Any amendments and/or alterations to this Agreement that are agreed either by correspondence and/or Broker’s Slip endorsements, shall be automatically binding on the parties and unless otherwise agreed by the parties hereto shall be formally documented by an exchange of correspondence signed by the parties or by the issue of a contract addendum which shall be considered to form an integral part hereof.

ARTICLE 13 ERRORS OR OMISSIONS CLAUSE

Any inadvertent errors or omissions on the part of either the Reinsured or the Reinsurer shall not relieve the other party from any liability which would have attached hereunder, provided that such errors or omissions shall be rectified as soon as possible after discovery.

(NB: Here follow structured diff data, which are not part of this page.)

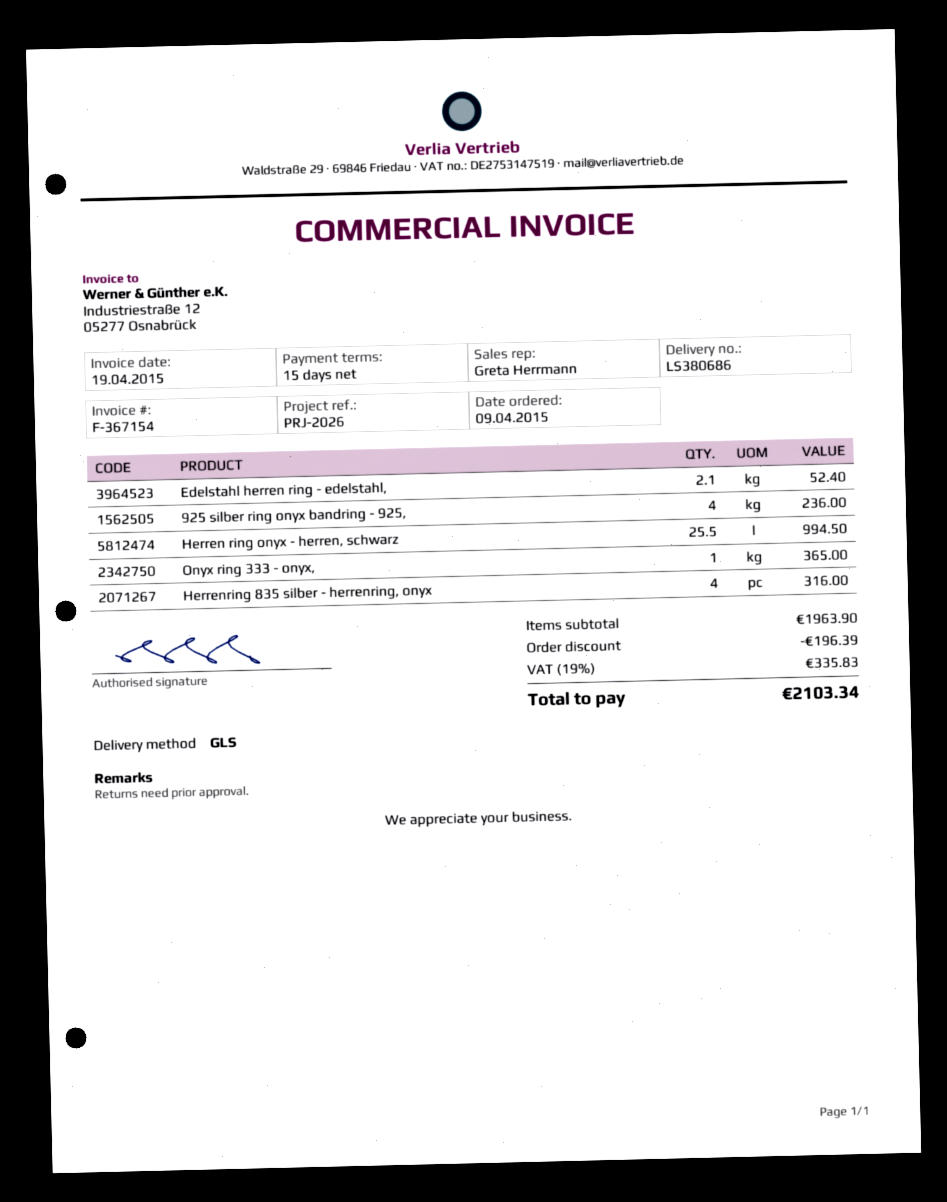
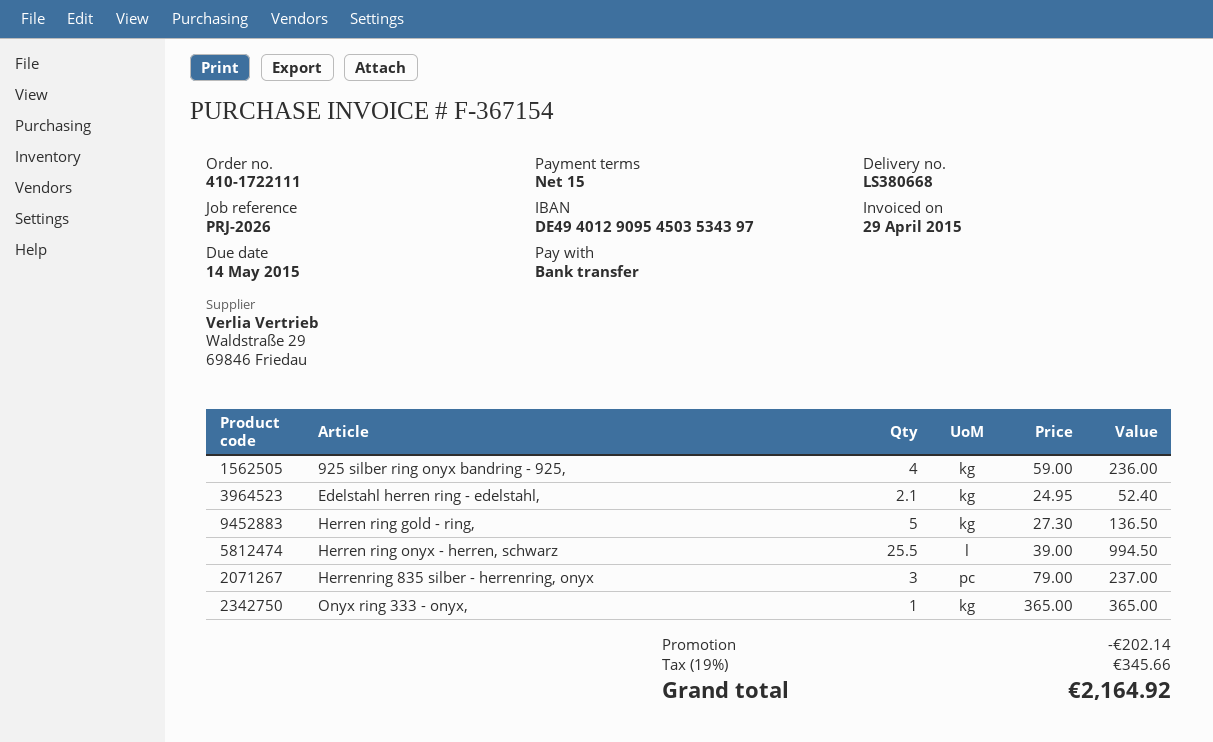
delivery note number: LS380686 -> LS380668
invoice date: 2015-04-19 -> 2015-04-29
Herrenring 835 silber - herrenring, onyx: 4 for 316.00 -> 3 for 237.00
Herren ring gold - ring,: none -> 5 for 136.50
discount: 196.39 -> 202.14
tax: 19% = 335.83 -> 19% = 345.66
total: 2103.34 -> 2164.92

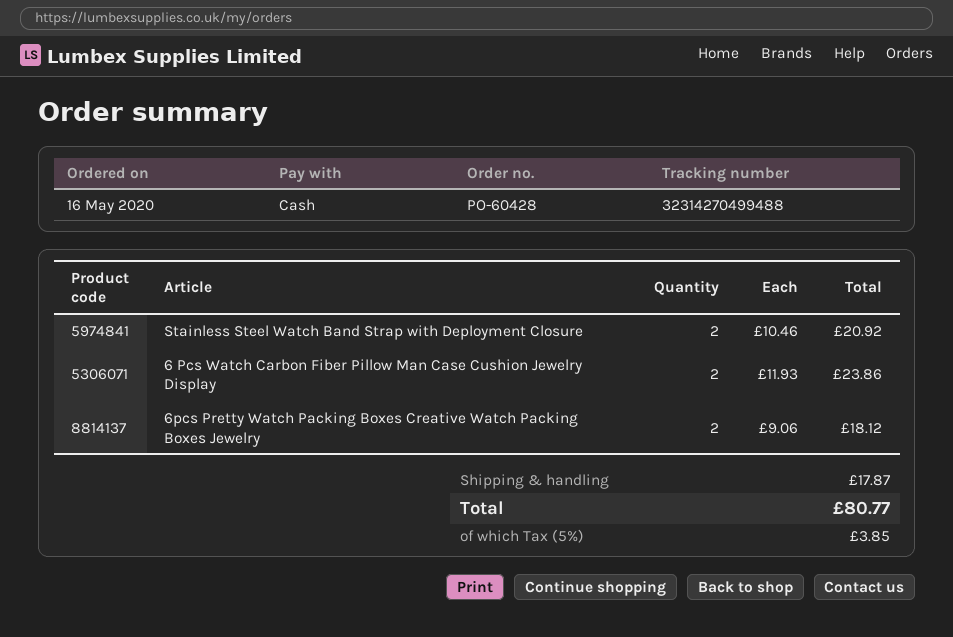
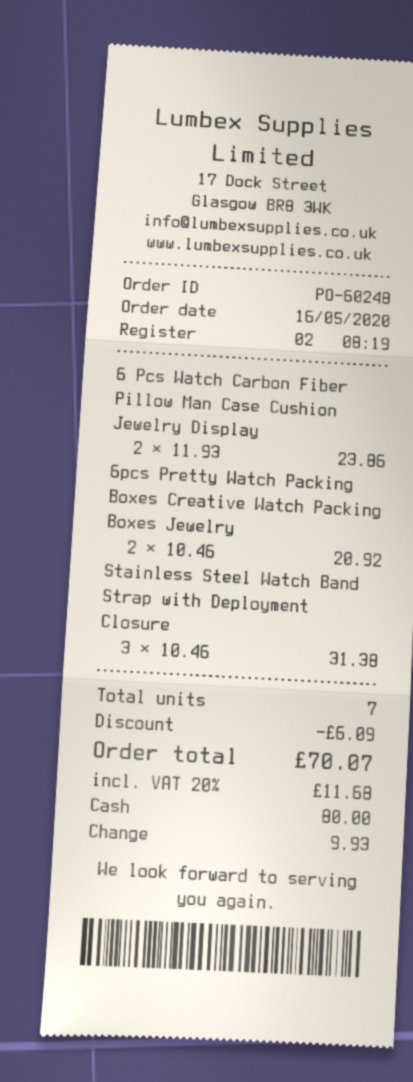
order number: PO-60428 -> PO-60248
Stainless Steel Watch Band Strap with Deployment Closure: 2 x 10.46 = 20.92 -> 3 x 10.46 = 31.38
6pcs Pretty Watch Packing Boxes Creative Watch Packing Boxes Jewelry: 2 x 9.06 = 18.12 -> 2 x 10.46 = 20.92
discount: none -> 6.09
shipping: 17.87 -> none
tax: 5% = 3.85 -> 20% = 11.68
total: 80.77 -> 70.07

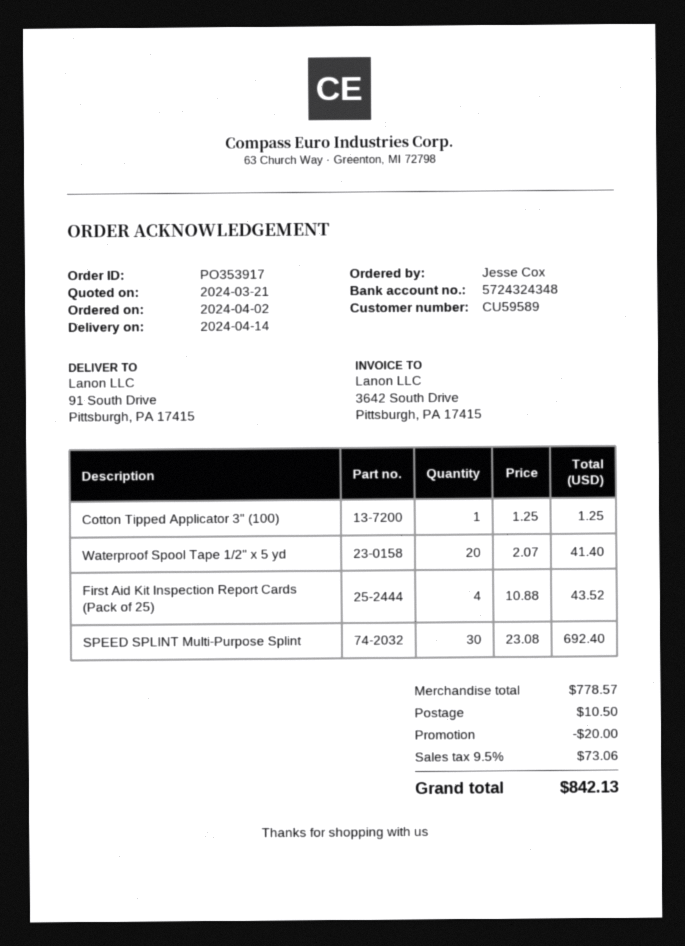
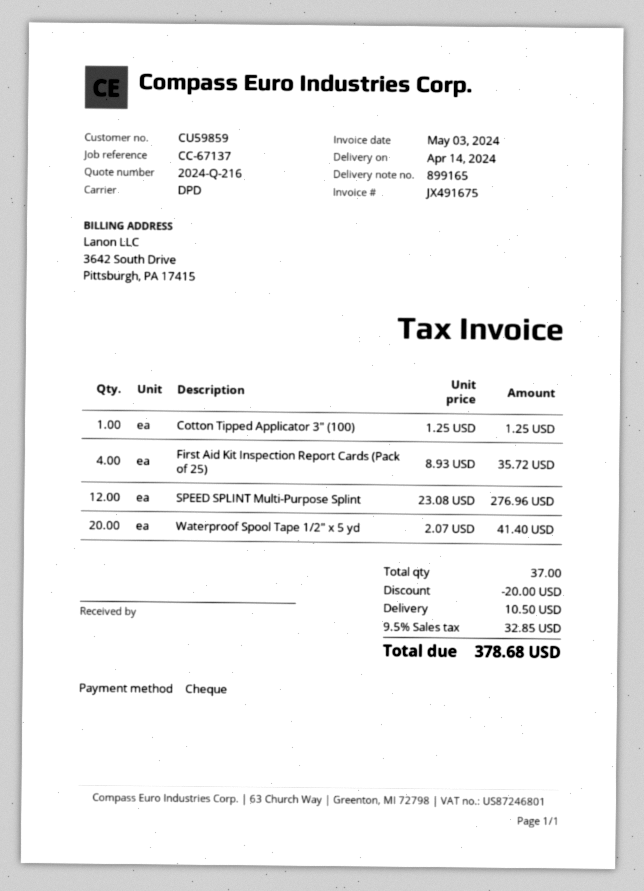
customer number: CU59589 -> CU59859
First Aid Kit Inspection Report Cards (Pack of 25): 4 x 10.88 = 43.52 -> 4 x 8.93 = 35.72
SPEED SPLINT Multi-Purpose Splint: 30 x 23.08 = 692.40 -> 12 x 23.08 = 276.96
tax: 9.5% = 73.06 -> 9.5% = 32.85
total: 842.13 -> 378.68

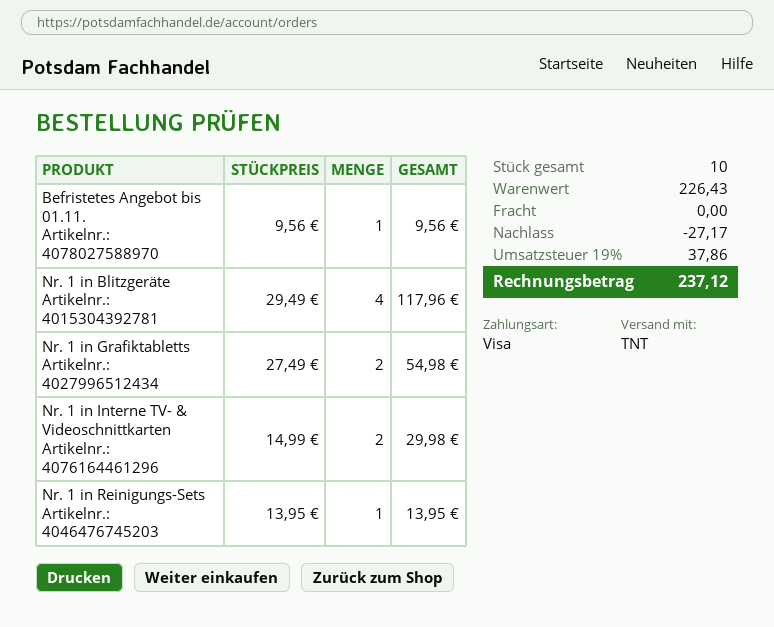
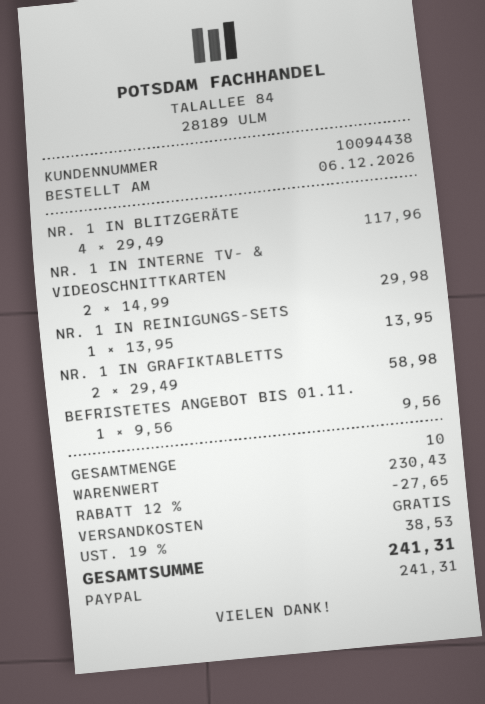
payment method: Visa -> PayPal
Nr. 1 in Grafiktabletts: 2 x 27.49 = 54.98 -> 2 x 29.49 = 58.98
subtotal: 226.43 -> 230.43
discount: 27.17 -> 27.65
tax: 19% = 37.86 -> 19% = 38.53
total: 237.12 -> 241.31

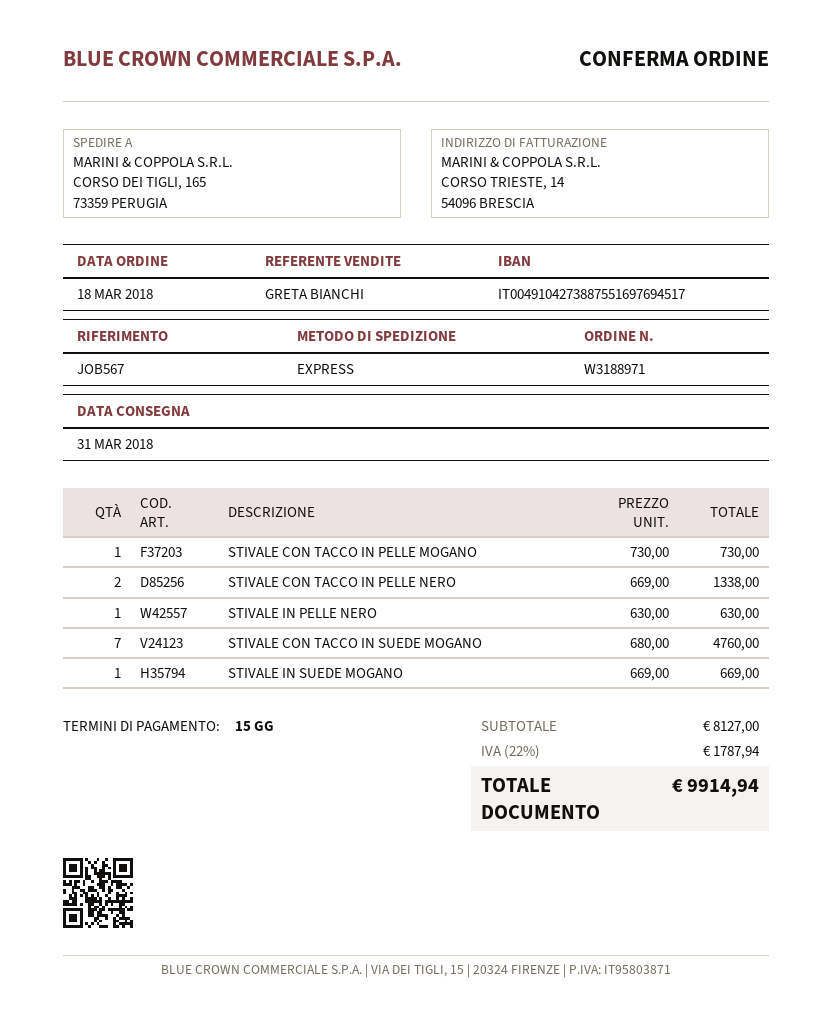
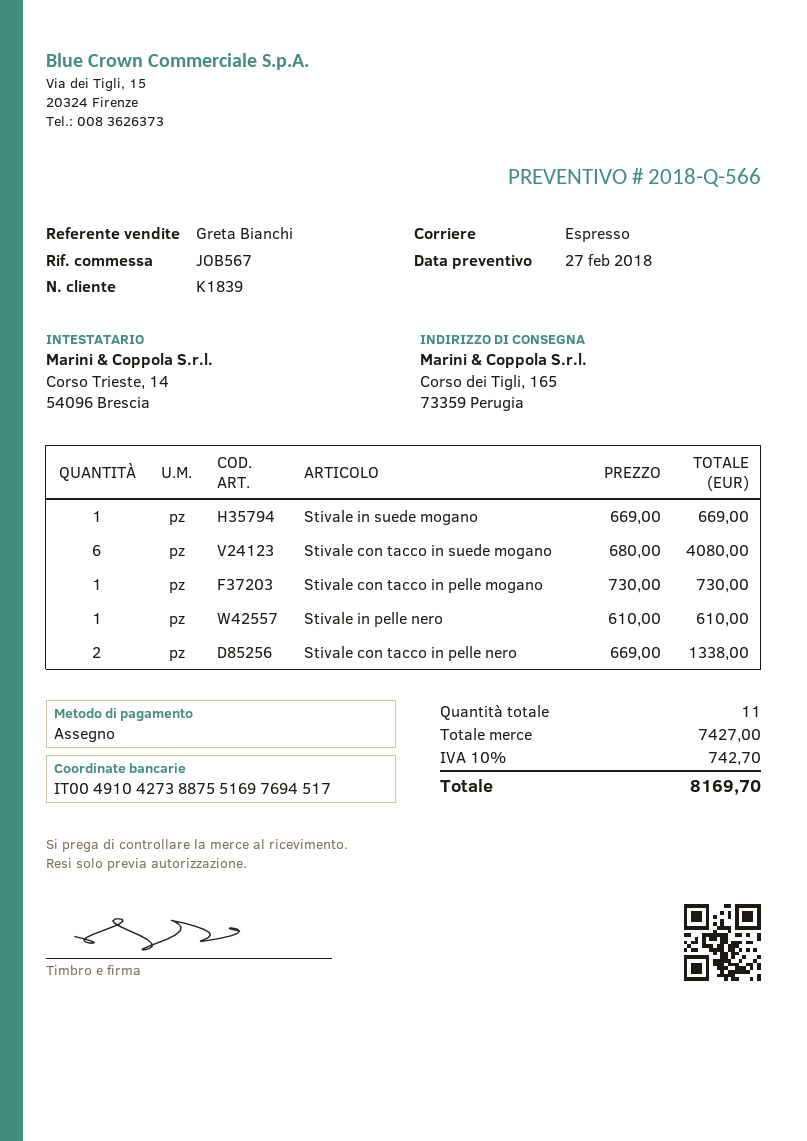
STIVALE IN PELLE NERO: 1 x 630.00 = 630.00 -> 1 x 610.00 = 610.00
STIVALE CON TACCO IN SUEDE MOGANO: 7 x 680.00 = 4760.00 -> 6 x 680.00 = 4080.00
subtotal: 8127.00 -> 7427.00
tax: 22% = 1787.94 -> 10% = 742.70
total: 9914.94 -> 8169.70

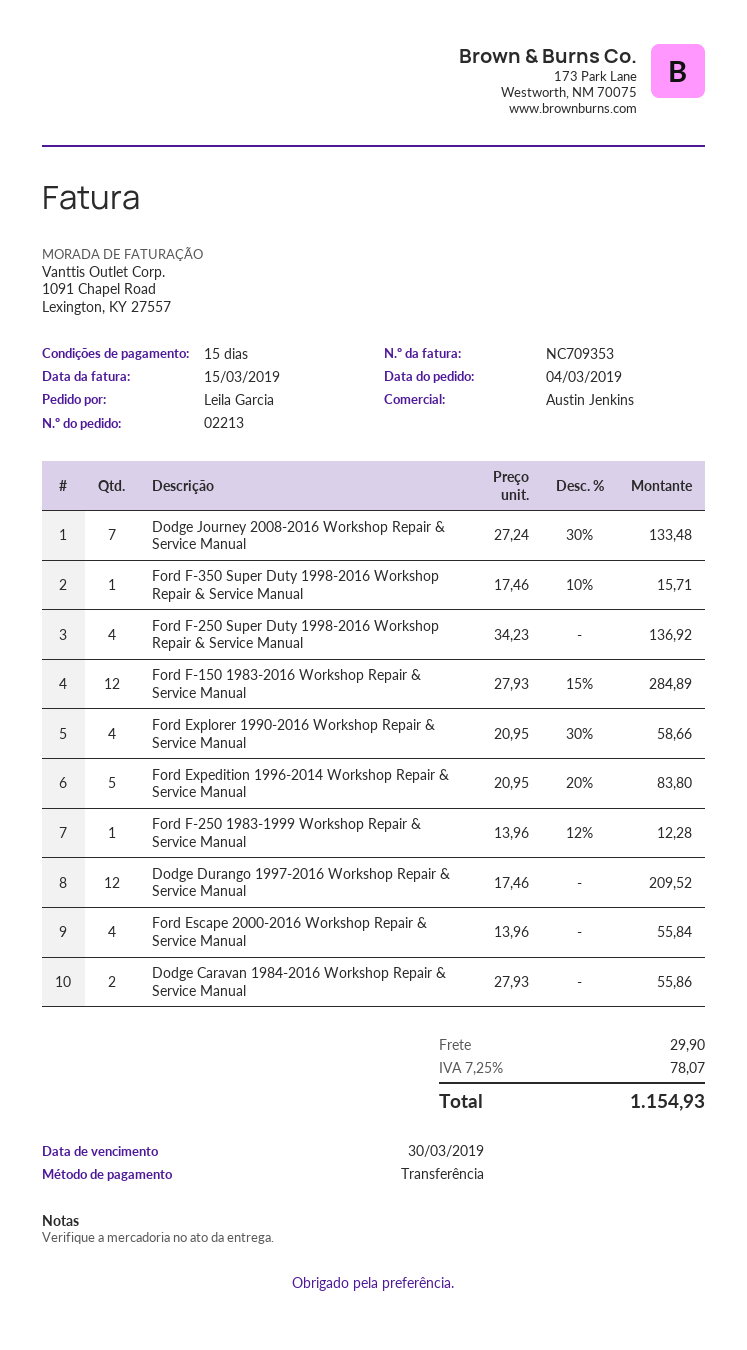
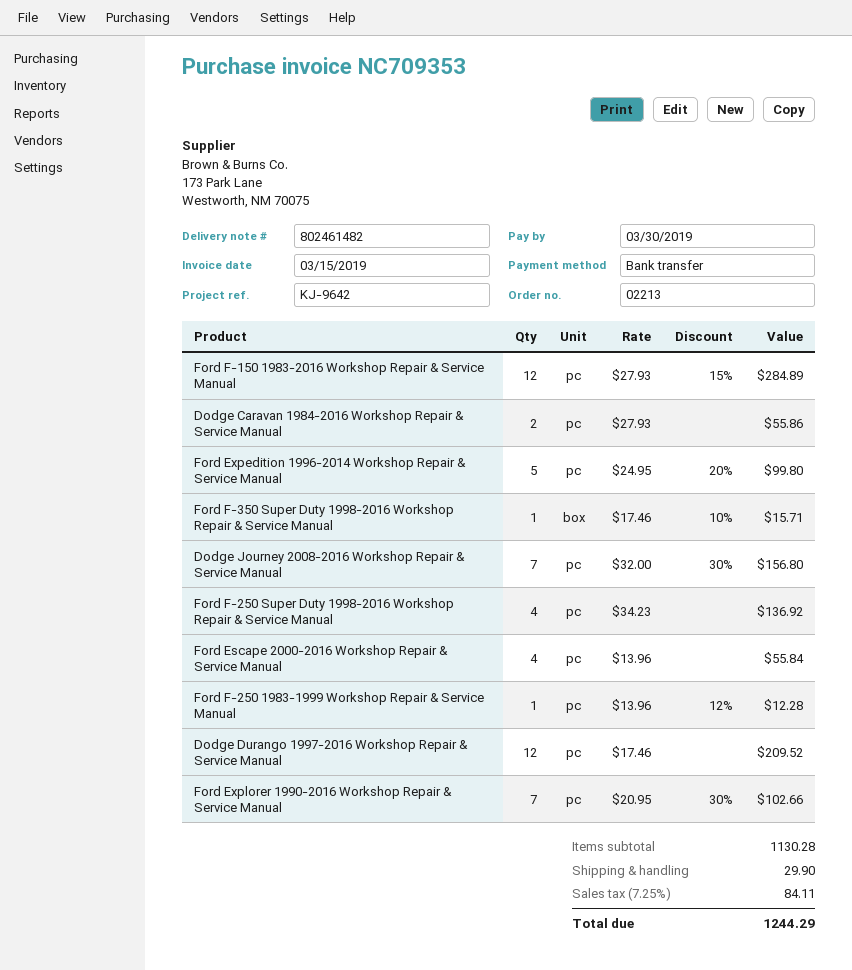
Dodge Journey 2008-2016 Workshop Repair & Service Manual: 7 x 27.24 - 30% = 133.48 -> 7 x 32.00 - 30% = 156.80
Ford Explorer 1990-2016 Workshop Repair & Service Manual: 4 x 20.95 - 30% = 58.66 -> 7 x 20.95 - 30% = 102.66
Ford Expedition 1996-2014 Workshop Repair & Service Manual: 5 x 20.95 - 20% = 83.80 -> 5 x 24.95 - 20% = 99.80
tax: 7.25% = 78.07 -> 7.25% = 84.11
total: 1154.93 -> 1244.29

Nevertheless, nothing contained in this Article shall be held to override any of the terms and conditions of this Agreement and no liability shall be imposed on the other party greater than would have attached hereunder had such errors or omissions not occurred.

ARTICLE 14 CLAIMS NOTIFICATION AND SETTLEMENTS CLAUSE

The Reinsured undertakes to advise the Reinsurer as soon as possible in the event of a loss being likely to arise hereunder together with an estimate of the Reinsurer’s liability and thereafter keep the Reinsurer fully informed of any developments regarding the original claims. In addition, the Reinsured shall provide to the Reinsurer with quarterly information on all claims made under the subject agreement, even if the aggregate total of such claims does not exceed the Reinsured’s retention.

All losses under the program will be adjusted on behalf of the Reinsured by claim handlers selected by mutual agreement between the Reinsured and the Reinsurer.

All loss settlements made by the Reinsured shall be binding upon the Reinsurer, provided such settlements are within the terms and conditions of the original policies and/or contracts and within the terms and conditions of this Agreement, and amounts falling to the share of the Reinsurer shall be payable by them upon reasonable evidence being given by the Reinsured.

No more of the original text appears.